[Work task]: Where the records contain images, omit them, and repeat everything else word for word.

[Input]:
※

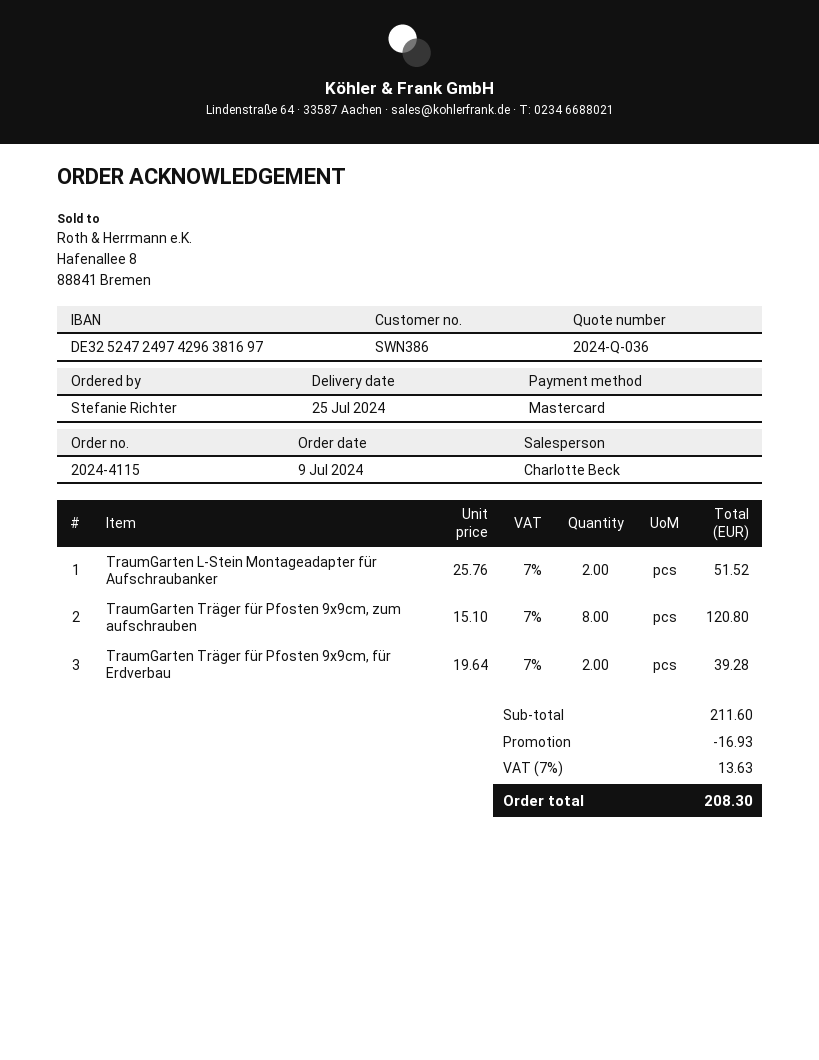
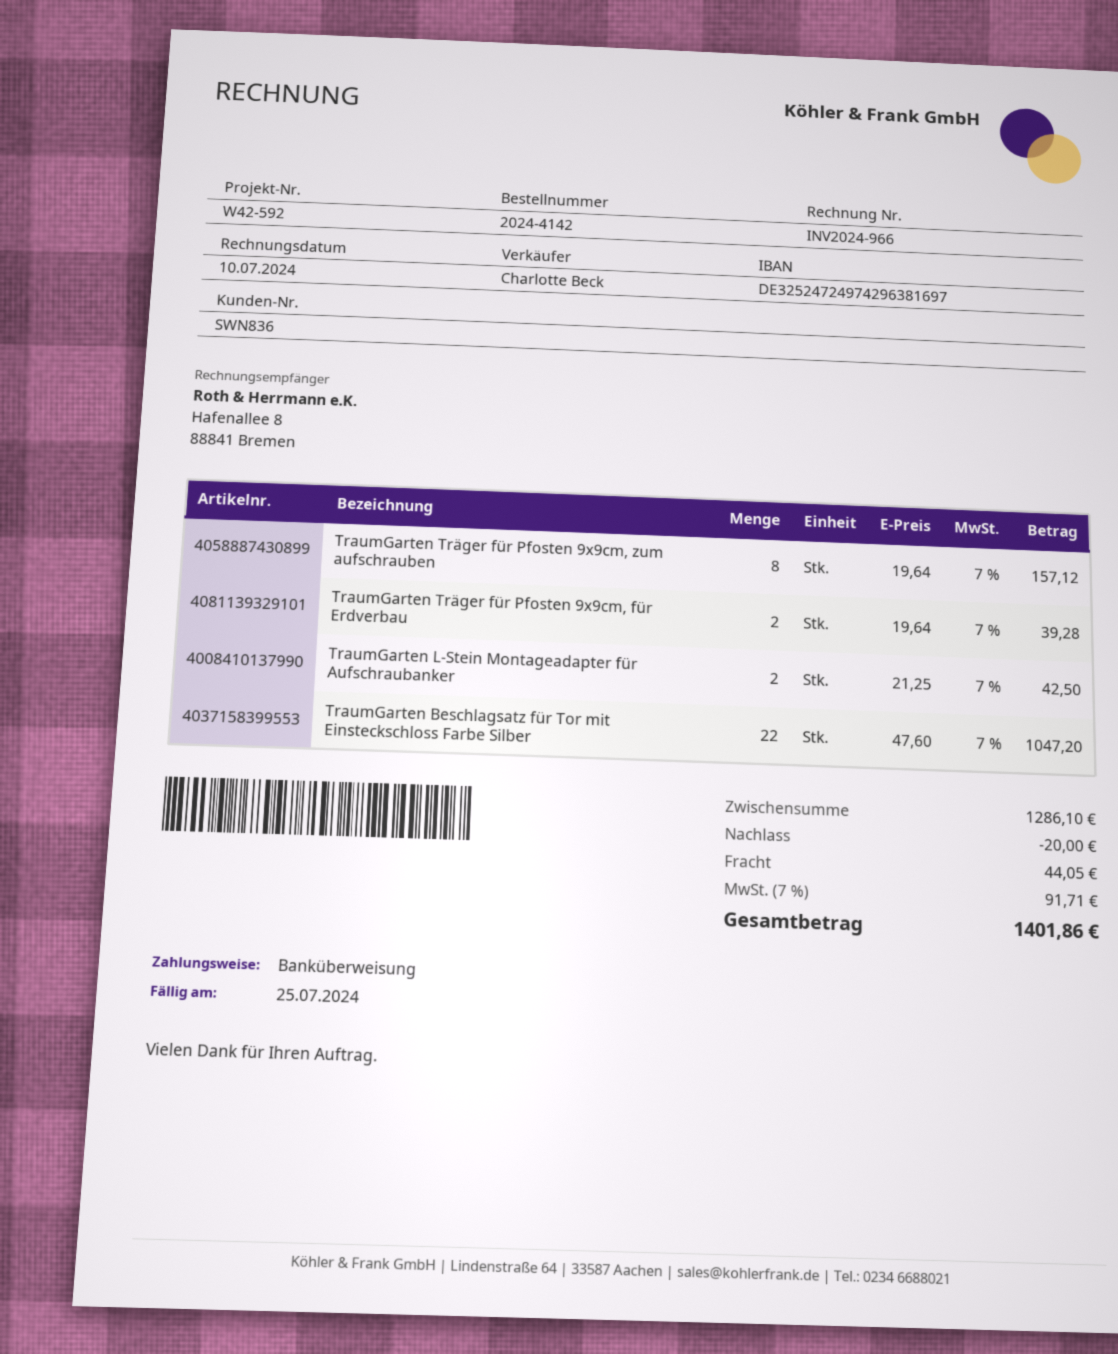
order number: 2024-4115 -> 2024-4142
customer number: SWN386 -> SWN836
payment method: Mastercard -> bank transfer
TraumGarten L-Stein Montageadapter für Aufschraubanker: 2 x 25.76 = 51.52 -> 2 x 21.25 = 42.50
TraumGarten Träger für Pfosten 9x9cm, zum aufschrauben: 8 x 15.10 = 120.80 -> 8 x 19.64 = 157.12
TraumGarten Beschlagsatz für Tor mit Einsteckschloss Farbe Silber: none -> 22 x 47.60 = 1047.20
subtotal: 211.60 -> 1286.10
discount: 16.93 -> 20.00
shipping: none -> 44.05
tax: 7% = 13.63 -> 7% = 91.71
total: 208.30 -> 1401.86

※

[Answer section]:
order number: 2024-4115 -> 2024-4142
customer number: SWN386 -> SWN836
payment method: Mastercard -> bank transfer
TraumGarten L-Stein Montageadapter für Aufschraubanker: 2 x 25.76 = 51.52 -> 2 x 21.25 = 42.50
TraumGarten Träger für Pfosten 9x9cm, zum aufschrauben: 8 x 15.10 = 120.80 -> 8 x 19.64 = 157.12
TraumGarten Beschlagsatz für Tor mit Einsteckschloss Farbe Silber: none -> 22 x 47.60 = 1047.20
subtotal: 211.60 -> 1286.10
discount: 16.93 -> 20.00
shipping: none -> 44.05
tax: 7% = 13.63 -> 7% = 91.71
total: 208.30 -> 1401.86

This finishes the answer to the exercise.